Stored data START

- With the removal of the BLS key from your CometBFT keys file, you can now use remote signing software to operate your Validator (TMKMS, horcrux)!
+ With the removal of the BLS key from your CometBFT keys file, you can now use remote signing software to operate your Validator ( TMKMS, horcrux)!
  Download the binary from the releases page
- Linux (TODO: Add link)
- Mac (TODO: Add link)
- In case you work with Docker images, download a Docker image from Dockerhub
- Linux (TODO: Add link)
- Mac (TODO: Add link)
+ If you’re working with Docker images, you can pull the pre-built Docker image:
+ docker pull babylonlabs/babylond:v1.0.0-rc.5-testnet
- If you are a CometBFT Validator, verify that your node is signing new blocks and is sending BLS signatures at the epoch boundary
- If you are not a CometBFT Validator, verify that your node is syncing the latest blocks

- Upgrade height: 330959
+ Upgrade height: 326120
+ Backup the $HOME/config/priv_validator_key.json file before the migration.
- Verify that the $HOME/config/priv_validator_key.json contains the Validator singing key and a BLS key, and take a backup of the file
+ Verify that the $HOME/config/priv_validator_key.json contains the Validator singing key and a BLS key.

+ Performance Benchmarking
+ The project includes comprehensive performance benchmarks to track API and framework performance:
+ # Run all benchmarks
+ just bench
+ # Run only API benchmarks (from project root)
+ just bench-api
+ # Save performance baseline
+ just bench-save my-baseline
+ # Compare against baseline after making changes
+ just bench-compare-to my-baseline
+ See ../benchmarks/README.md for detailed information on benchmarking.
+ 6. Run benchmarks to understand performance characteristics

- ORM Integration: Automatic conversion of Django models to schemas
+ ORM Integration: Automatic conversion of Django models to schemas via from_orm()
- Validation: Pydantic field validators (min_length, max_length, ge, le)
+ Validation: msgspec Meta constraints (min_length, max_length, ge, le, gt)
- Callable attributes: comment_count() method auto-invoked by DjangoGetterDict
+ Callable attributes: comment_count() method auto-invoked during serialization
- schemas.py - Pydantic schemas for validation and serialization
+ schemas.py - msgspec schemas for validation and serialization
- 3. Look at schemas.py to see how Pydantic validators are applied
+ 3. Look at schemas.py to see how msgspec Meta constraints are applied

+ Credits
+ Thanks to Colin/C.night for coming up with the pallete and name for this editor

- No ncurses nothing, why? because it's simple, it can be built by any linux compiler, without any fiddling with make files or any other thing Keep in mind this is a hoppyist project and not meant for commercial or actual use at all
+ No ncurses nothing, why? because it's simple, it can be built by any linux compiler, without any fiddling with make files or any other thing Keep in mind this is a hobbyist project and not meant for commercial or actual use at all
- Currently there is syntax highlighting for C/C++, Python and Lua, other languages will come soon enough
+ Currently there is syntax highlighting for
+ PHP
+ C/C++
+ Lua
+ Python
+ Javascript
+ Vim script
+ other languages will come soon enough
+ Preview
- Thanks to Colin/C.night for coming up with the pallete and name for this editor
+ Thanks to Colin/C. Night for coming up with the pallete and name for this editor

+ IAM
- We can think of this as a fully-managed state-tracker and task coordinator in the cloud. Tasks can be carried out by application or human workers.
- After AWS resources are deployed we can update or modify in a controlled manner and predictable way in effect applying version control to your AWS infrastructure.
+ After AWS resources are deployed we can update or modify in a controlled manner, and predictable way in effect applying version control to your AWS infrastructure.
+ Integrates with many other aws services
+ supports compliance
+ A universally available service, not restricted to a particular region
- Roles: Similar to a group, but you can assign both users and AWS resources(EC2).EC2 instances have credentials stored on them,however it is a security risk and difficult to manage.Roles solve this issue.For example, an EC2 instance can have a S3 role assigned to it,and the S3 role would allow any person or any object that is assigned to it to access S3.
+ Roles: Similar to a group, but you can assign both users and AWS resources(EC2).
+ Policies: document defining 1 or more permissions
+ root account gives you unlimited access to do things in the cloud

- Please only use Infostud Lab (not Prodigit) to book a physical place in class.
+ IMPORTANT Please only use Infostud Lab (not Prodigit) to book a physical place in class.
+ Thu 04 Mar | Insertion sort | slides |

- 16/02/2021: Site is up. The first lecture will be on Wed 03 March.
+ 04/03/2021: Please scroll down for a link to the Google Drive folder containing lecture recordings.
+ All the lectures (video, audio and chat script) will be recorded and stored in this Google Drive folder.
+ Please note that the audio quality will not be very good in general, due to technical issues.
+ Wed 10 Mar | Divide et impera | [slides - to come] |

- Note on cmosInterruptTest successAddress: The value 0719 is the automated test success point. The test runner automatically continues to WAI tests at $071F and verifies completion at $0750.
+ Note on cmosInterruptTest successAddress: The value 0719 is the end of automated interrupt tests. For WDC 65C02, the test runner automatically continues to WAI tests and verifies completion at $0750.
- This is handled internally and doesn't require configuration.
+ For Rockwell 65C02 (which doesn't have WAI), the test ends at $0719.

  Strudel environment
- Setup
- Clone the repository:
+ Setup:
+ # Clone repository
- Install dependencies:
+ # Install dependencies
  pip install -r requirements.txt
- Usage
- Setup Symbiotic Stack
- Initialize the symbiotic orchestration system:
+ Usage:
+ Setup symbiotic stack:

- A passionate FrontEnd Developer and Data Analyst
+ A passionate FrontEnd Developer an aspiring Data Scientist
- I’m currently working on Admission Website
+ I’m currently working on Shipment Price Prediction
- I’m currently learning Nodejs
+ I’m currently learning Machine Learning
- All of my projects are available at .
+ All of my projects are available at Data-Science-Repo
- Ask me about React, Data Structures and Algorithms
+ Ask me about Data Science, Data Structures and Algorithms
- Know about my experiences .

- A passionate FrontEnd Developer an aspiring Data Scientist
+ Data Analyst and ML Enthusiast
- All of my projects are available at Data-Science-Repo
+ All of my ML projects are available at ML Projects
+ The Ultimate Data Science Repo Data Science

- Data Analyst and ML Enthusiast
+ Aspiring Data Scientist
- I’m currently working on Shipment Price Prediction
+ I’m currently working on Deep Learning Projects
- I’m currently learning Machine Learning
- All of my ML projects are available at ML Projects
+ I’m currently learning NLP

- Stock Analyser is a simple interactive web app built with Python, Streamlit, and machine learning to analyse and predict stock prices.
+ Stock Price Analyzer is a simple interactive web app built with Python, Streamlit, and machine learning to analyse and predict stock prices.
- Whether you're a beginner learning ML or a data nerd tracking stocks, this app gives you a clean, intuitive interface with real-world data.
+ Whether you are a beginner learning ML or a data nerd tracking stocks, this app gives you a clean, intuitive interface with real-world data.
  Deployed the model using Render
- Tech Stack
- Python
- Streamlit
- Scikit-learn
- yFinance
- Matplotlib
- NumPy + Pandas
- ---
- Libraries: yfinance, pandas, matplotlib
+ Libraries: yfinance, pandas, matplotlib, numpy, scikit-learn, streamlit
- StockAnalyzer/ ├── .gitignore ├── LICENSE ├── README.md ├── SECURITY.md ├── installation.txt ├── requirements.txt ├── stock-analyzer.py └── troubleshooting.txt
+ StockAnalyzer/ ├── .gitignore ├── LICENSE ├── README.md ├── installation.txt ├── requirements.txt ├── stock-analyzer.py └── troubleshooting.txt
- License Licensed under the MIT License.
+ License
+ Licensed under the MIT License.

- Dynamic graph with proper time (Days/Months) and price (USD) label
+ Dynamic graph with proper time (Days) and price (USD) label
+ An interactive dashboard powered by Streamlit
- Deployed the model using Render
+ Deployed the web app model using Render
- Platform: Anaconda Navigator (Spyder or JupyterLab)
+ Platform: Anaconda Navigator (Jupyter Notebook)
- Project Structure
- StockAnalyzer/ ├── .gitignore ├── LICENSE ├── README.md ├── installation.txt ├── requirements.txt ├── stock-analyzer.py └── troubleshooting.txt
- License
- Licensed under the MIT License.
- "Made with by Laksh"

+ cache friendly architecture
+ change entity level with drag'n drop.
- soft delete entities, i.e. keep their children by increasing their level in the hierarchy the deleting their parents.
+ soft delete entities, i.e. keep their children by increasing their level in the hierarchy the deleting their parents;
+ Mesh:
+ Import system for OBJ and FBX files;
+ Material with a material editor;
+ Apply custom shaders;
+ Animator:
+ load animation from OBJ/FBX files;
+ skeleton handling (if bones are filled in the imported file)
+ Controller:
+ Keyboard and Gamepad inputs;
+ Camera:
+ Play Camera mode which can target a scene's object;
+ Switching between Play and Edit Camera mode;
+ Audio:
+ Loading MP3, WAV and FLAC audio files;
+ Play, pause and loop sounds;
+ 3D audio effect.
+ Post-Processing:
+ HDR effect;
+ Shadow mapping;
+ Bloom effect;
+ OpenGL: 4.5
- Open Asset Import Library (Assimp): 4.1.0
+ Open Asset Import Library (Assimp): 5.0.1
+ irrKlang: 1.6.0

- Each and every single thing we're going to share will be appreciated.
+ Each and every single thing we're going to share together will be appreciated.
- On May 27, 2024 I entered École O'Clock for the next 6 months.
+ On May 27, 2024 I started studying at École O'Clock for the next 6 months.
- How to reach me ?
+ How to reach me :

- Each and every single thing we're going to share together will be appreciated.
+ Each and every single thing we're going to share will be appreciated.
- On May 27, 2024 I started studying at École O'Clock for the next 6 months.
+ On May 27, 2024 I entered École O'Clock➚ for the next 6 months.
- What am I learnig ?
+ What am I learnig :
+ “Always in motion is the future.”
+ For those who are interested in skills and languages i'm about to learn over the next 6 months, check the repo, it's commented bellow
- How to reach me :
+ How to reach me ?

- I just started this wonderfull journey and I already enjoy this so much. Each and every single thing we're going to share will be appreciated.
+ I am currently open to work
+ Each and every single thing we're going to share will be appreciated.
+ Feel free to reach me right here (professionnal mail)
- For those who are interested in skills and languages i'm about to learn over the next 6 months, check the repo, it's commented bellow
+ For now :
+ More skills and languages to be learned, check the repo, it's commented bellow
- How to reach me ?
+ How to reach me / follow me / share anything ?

Stored data END

**What you need to do**
A single figure is required: how many lines above contain the word "Enthusiast".

**Answer to this exercise**
2